I usually just talk people into letting me change all the electronics. If one part went bad, the rest may very well be on their way out too. Then we know it's all new and you won't be calling me next week to replace another element or a faulty thermostat. 

The parts aren't that expensive in the grand scheme of multiple trips for servicing the stupid thing.

People are usually overjoyed at the thought of saving an extra trip.


----------



## Tommy plumber (Feb 19, 2010)

Alan said:


> I usually just talk people into letting me change all the electronics. If one part went bad, the rest may very well be on their way out too. Then we know it's all new and you won't be calling me next week to replace another element or a faulty thermostat.
> 
> The parts aren't that expensive in the grand scheme of multiple trips for servicing the stupid thing.
> 
> People are usually overjoyed at the thought of saving an extra trip.


 















Yes, at a minimum replace in sets of {2}. Both t-stats and/or both elements but never one.

Just like replacing brakes; both wheels {either both in front or both in back} or all {4}.


----------



## Tango (Jan 13, 2018)

I wish I could do that, most people don't want to pay. Only patch it....


----------



## Tommy plumber (Feb 19, 2010)

Tango said:


> I wish I could do that, most people don't want to pay. Only patch it....


 











Au contraire mon ami, vous etes le professional, n'est-ce pas? Bien sur que oui.

You don't ask them if they want {2} t-stats or {2} heating elements, you *TELL* them that's what they need. 

If they ask, that's IF they ask, I tell them they need both T-stats replaced.


----------



## Tango (Jan 13, 2018)

Tommy plumber said:


> Au contraire mon ami, vous etes le professional, n'est-ce pas? Bien sur que oui.
> 
> You don't ask them if they want {2} t-stats or {2} heating elements, you *TELL* them that's what they need.
> 
> If they ask, that's IF they ask, I tell them they need both T-stats replaced.


Yes I could try that. 

The other day I had to unclog a laundry tub line. He said he was glad and he'd leave me a good review. When I had to reassemble the piping he had trashed the platform underneath before I got there. I told him I had to be re pipe. He was not a happy camper. He hinted about the bill. In hindsight I shouldn't of sent him a link for a review .


----------



## Tango (Jan 13, 2018)

Tommy plumber said:


> Au contraire mon ami, vous etes le professional, n'est-ce pas? Bien sur que oui.
> 
> You don't ask them if they want {2} t-stats or {2} heating elements, you *TELL* them that's what they need.
> 
> If they ask, that's IF they ask, I tell them they need both T-stats replaced.

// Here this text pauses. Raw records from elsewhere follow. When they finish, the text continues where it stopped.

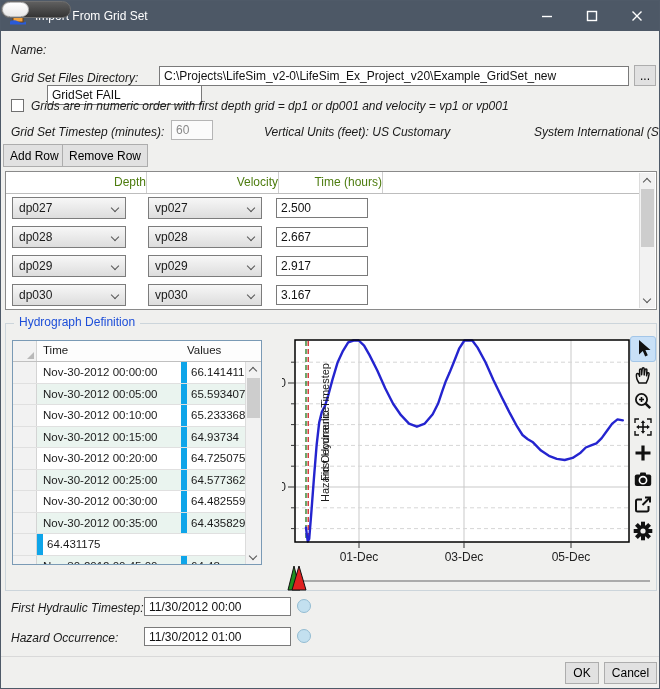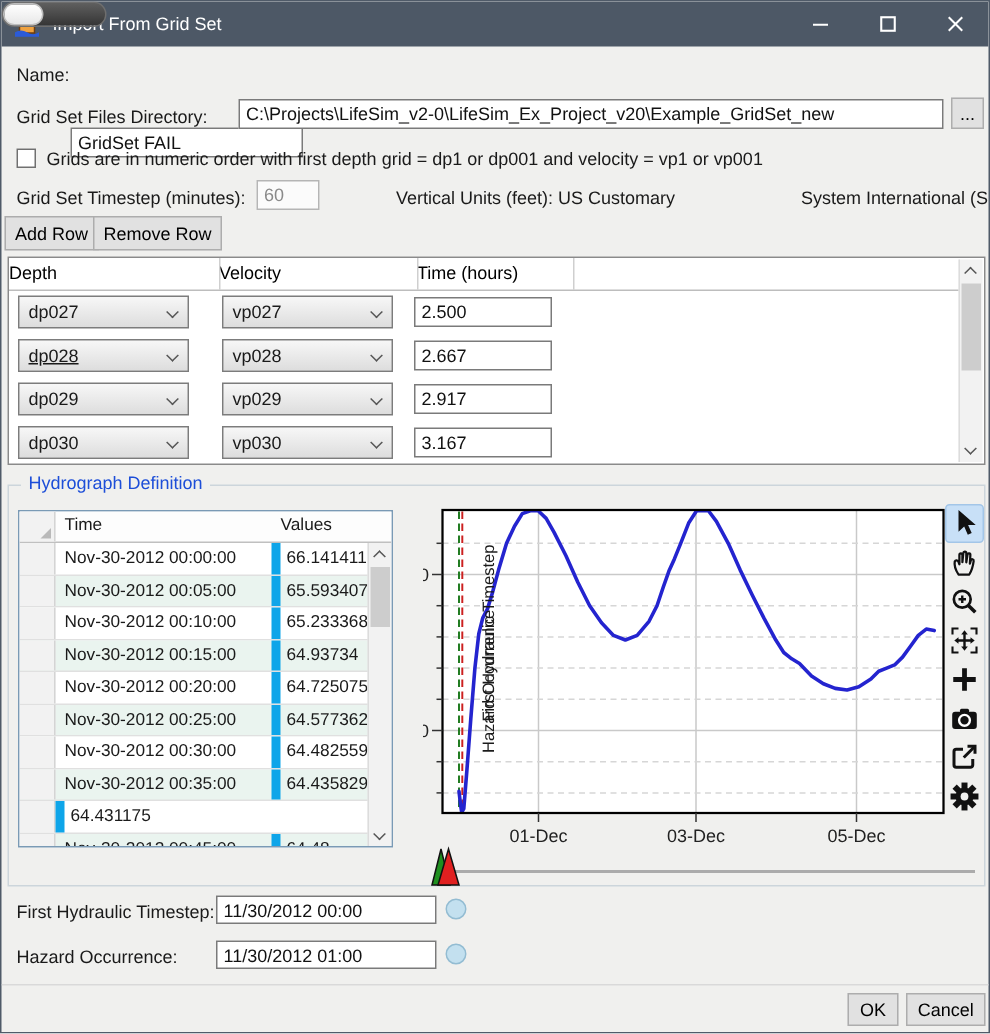"Name:" .lbl { font-style: none -> italic }
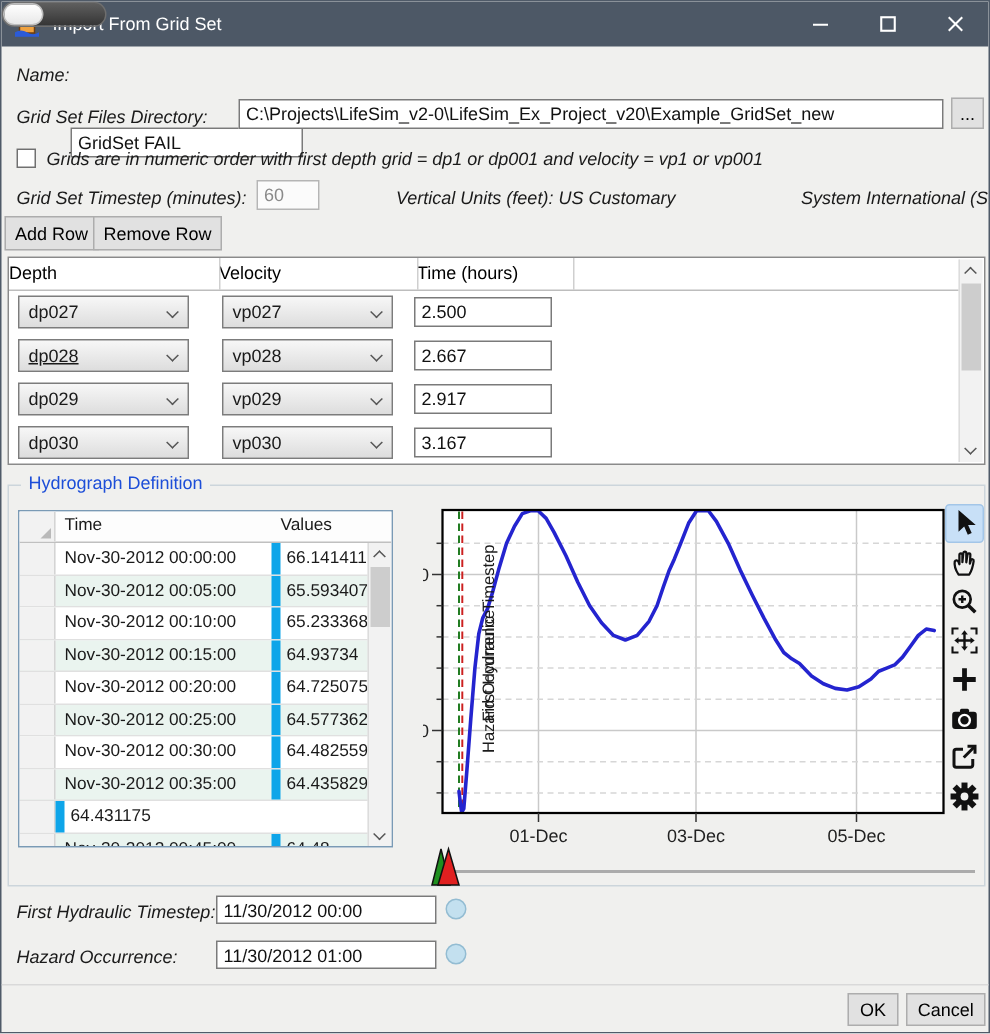"Depth" .ghead { color: #000000 -> #4d7c0f; text-align: left -> right }
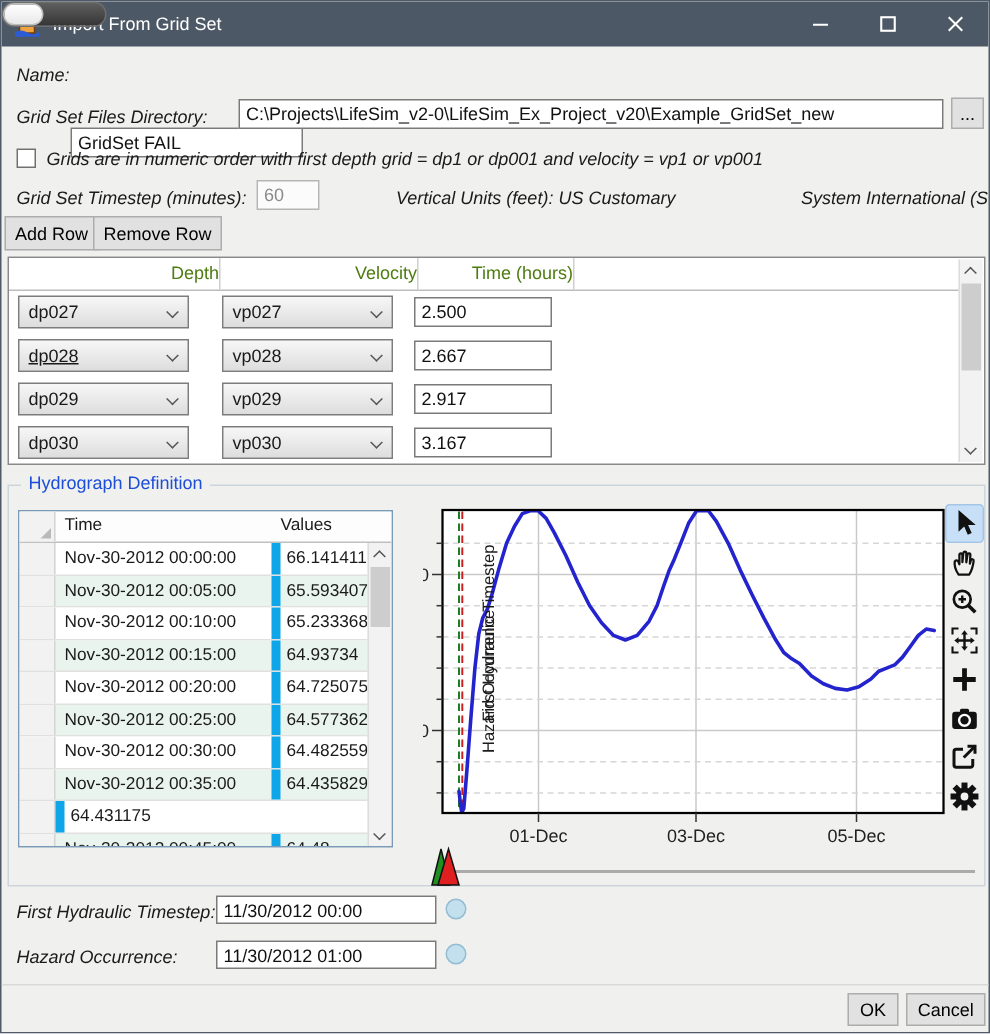"dp028" div.dd { text-decoration: underline -> none }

Let me ask you this. What would you do say if you removed a toilet, the flange is way too low and the lead fubar. (check the winners thread) and they don't want a proper replacement? Do you charge your time spent there and leave the toilet on the side? Do you go home empty handed?


----------



## Tommy plumber (Feb 19, 2010)

Tango said:


> Let me ask you this. What would you do say if you removed a toilet, the flange is way too low and the lead fubar. (check the winners thread) and they don't want a proper replacement? Do you charge your time spent there and leave the toilet on the side? Do you go home empty handed?


 










I've learned to tell them that after I pull the toilet off the floor, if there is additional work needed, then it will cost more.


----------



## Tango (Jan 13, 2018)

Tommy plumber said:


> I've learned to tell them that after I pull the toilet off the floor, if there is additional work needed, then it will cost more.


I understand that but they expect just a flat wax and just a small bill. I'd have to explain ALL the problems that could be underneath and cutting out the closet ceiling and walls downstairs to replace the old pipe before I even touch the toilet. Then I'd have to say instead of a 250$ dollar job it could be 1000$ or more.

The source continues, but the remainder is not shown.